“There were two bombs in the school,” said 16-year-old Malalai, describing an attack in January 2016 against her girls’ school in Afghanistan’s Nangarhar province. She said the Taliban had left a letter in the schoolyard: “They said they put the bombs because you have to stop sending your girls to school.” Acid attacks. Kidnapping. “Night letters” threatening students and teachers. Improvised explosive devices. Gunfire. Schools closed for girls above fifth grade. Insurgents censoring the curriculum. Girls’ schools closed completely.
These are just some of the barriers girls in Afghanistan face in trying to get an education. Afghanistan is one of at least 10 countries that has faced targeted attacks against girls’ education in recent years.
In Afghanistan and in the other nine countries – India, Iraq, Mali, Nigeria, Pakistan, Somalia, Syria, Uganda, and Yemen – a single attack can have an enduring impact. In the Afghan city of Kandahar, girls said their families keep them at home because of a 2008 acid attack in which 15 girls on their way to school were injured.
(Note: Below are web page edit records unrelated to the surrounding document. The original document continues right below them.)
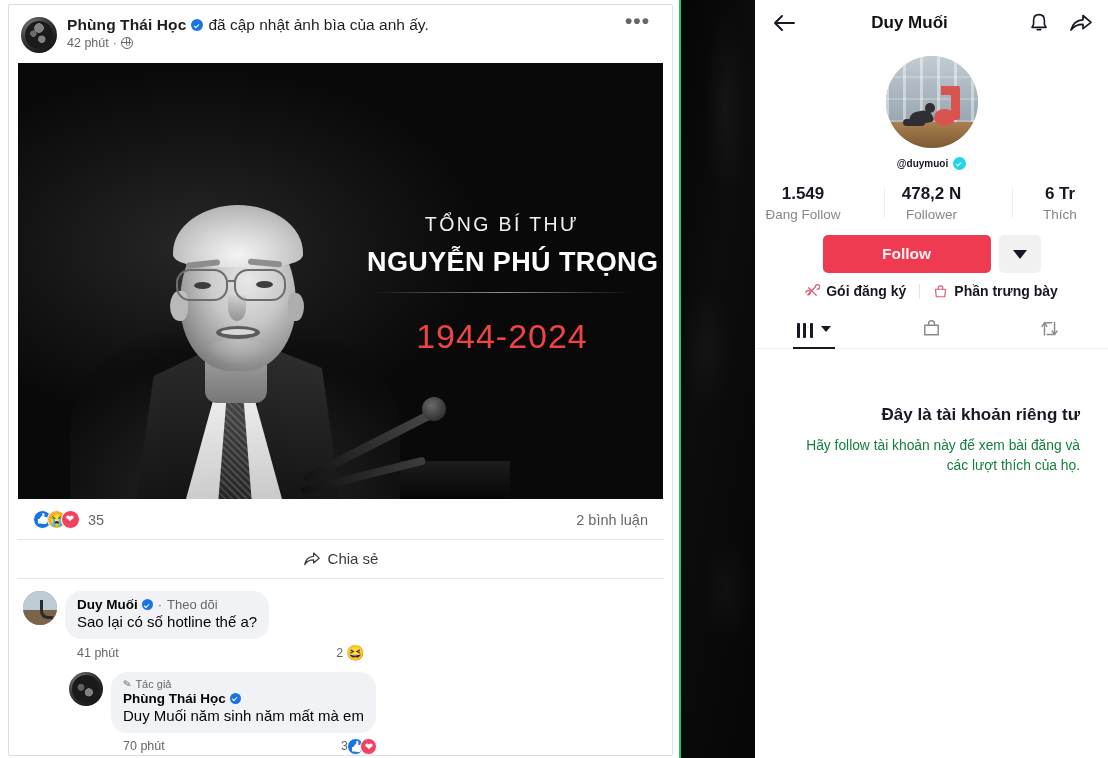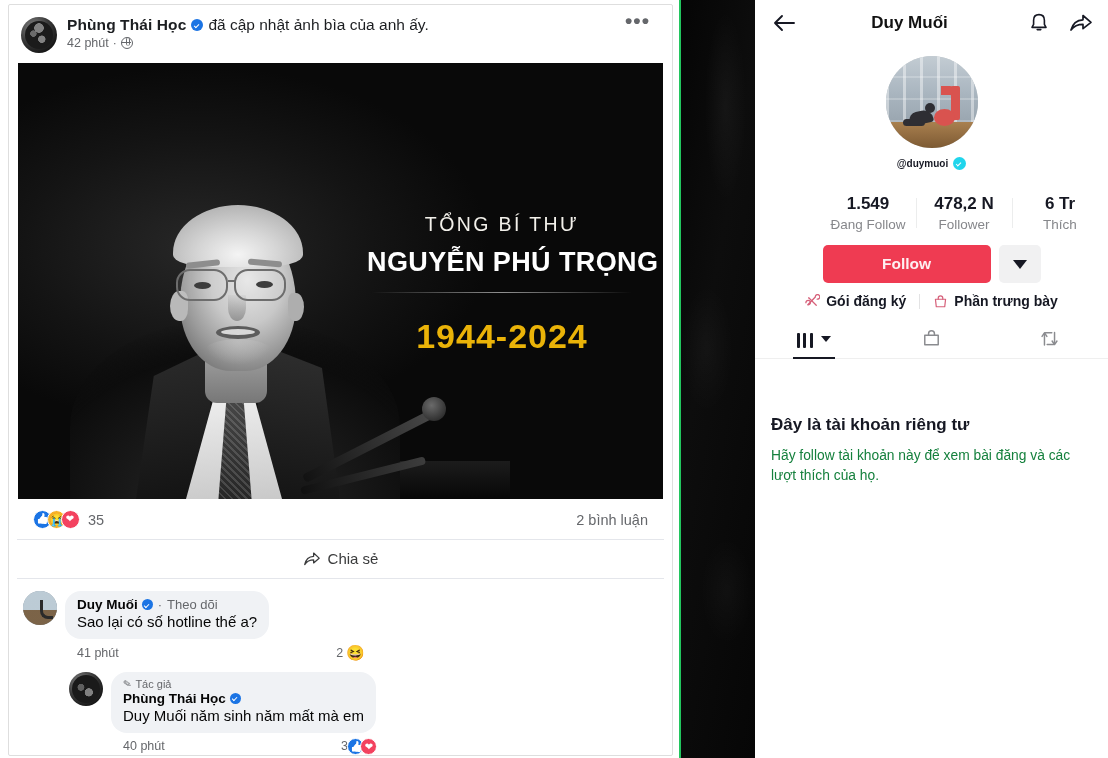--- a/index.html
+++ b/index.html
@@ -239,7 +239,7 @@
   .tt-verified::after{content:""; position:absolute; left:3.2px; top:5.3px; width:4.4px; height:2px;
      border-left:1.7px solid #fff; border-bottom:1.7px solid #fff; transform:rotate(-45deg);}
 
-  .tt-stats{display:flex; justify-content:flex-end; margin-top:24px;padding-left:32px;}
+  .tt-stats{display:flex; justify-content:space-between; margin-top:14px;}
   .stat{width:96px; text-align:center; position:relative;}
   .stat + .stat::before{content:""; position:absolute; left:0; top:4px; width:1px; height:30px; background:#eceded;}
   .stat-num{font-size:17px; font-weight:bold; color:#161823;}

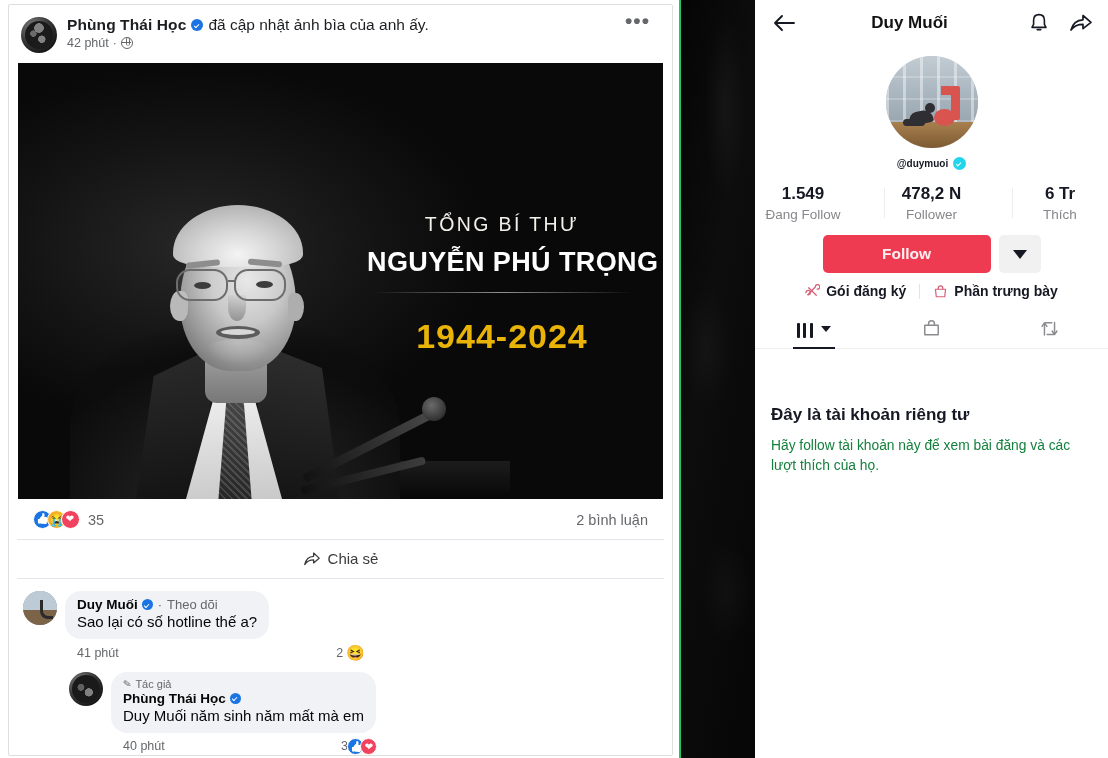--- a/index.html
+++ b/index.html
@@ -135,7 +135,7 @@
   .mem-t2{color:#ffffff; font-size:27px; font-weight:bold; letter-spacing:.4px; margin-top:11px; white-space:nowrap;}
   .mem-rule{height:1px; background:linear-gradient(90deg,rgba(255,255,255,0),rgba(255,255,255,.55),rgba(255,255,255,0));
     margin:14px 4px 14px 4px;}
-  .mem-t3{color:#eab308; font-size:34px; font-weight:bold; letter-spacing:1px;margin-top:24px;}
+  .mem-t3{color:#ef4444; font-size:34px; font-weight:normal; letter-spacing:1px;margin-top:24px;}
 
   
   .react-row{display:flex; align-items:center; padding: 11px 16px 10px 16px; border-bottom:1px solid #e4e6eb;

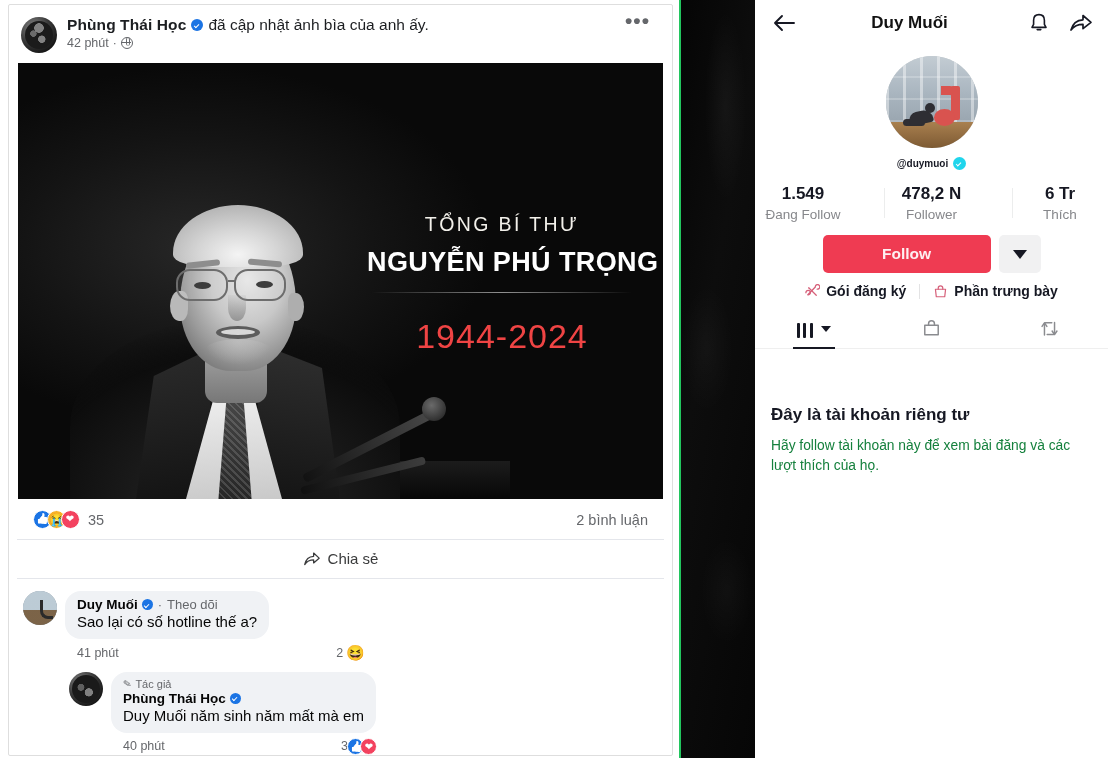--- a/index.html
+++ b/index.html
@@ -265,7 +265,7 @@
   .mini-caret{width:0;height:0;border-left:5px solid transparent;border-right:5px solid transparent;
      border-top:6px solid #161823; margin-left:5px; margin-bottom:3px;}
 
-  .tt-empty{text-align:left; margin-top:56px; padding:0 16px;}
+  .tt-empty{text-align:right; margin-top:56px; padding:0 28px;}
   .empty-title{font-size:17px; font-weight:bold; color:#161823;}
   .empty-sub{font-size:13.8px; color:#15803d; line-height:1.45; margin-top:11px;}
 </style>

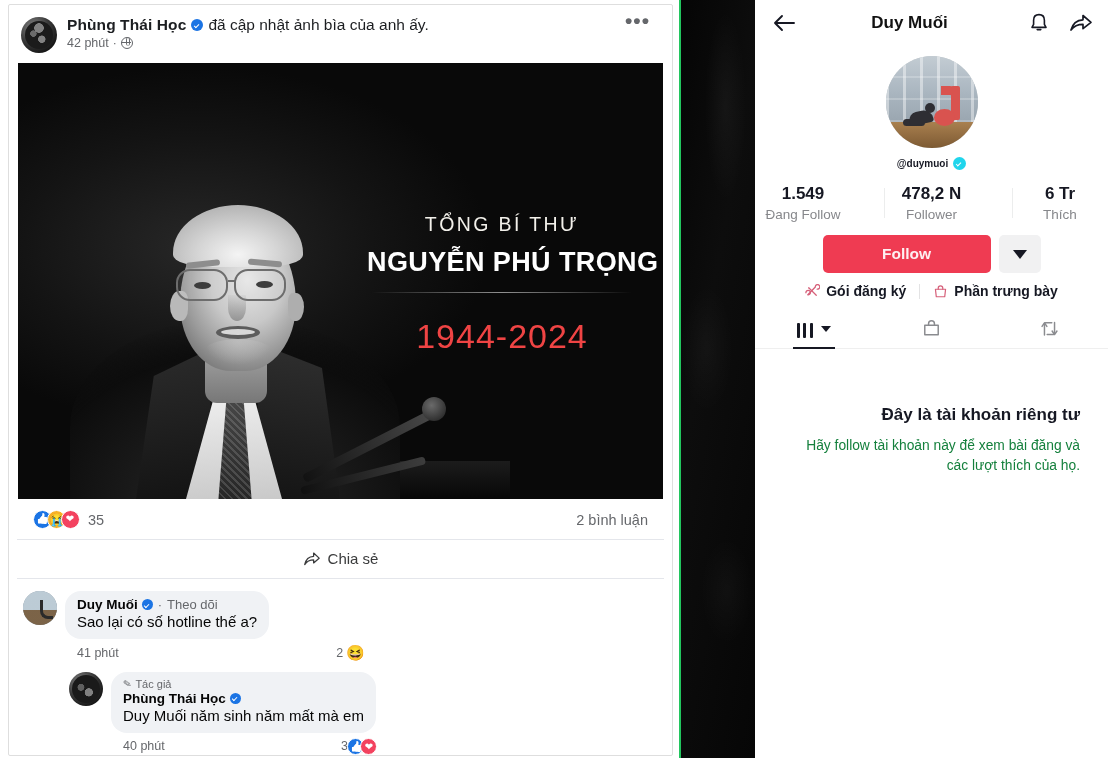--- a/index.html
+++ b/index.html
@@ -389,7 +389,7 @@
               <div class="bub-text">Duy Muối năm sinh năm mất mà em</div>
             </div>
             <div class="cmt-foot" style="width:266px;">
-              <span class="cmt-time">40 phút</span>
+              <span class="cmt-time">70 phút</span>
               <span class="cmt-reacts">
                 <span class="cr-num">3</span>
                 <span class="mini-badge r-like"></span>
Even when parents want to send girls to school, there may be no teachers. In northeast Nigeria, where Boko Haram insurgents target education, at least 611 teachers have been killed and 19,000 forced to flee since 2009.
Girls suffer disproportionately even when attacks on education do not target them specifically. Military use of schools, crossfire, the presence of soldiers in and near schools, and attacks on school buildings – patterns which have occurred since 2009 in more than 30 countries – affect both boys and girls. But parents often have less tolerance for sending girls to school under these conditions.
When girls leave school, their futures can be irreparably harmed, increasing the risk of child marriage and harmful child labor.
There are solutions. Since May 2015, 71 countries from all regions have endorsed the Safe Schools Declaration, an intergovernmental political commitment to protect education – including girls’ education – in armed conflict and avoid use of schools for military purposes. There is growing attention to attacks on girls’ education, and the outline of measures that can help, including establishing small community-based schools.
But much more effort is needed. Countries in conflict, donor governments, and relief agencies need to recognize that helping girls like Amina stay in school is critical for any country’s post-war reconstruction and development.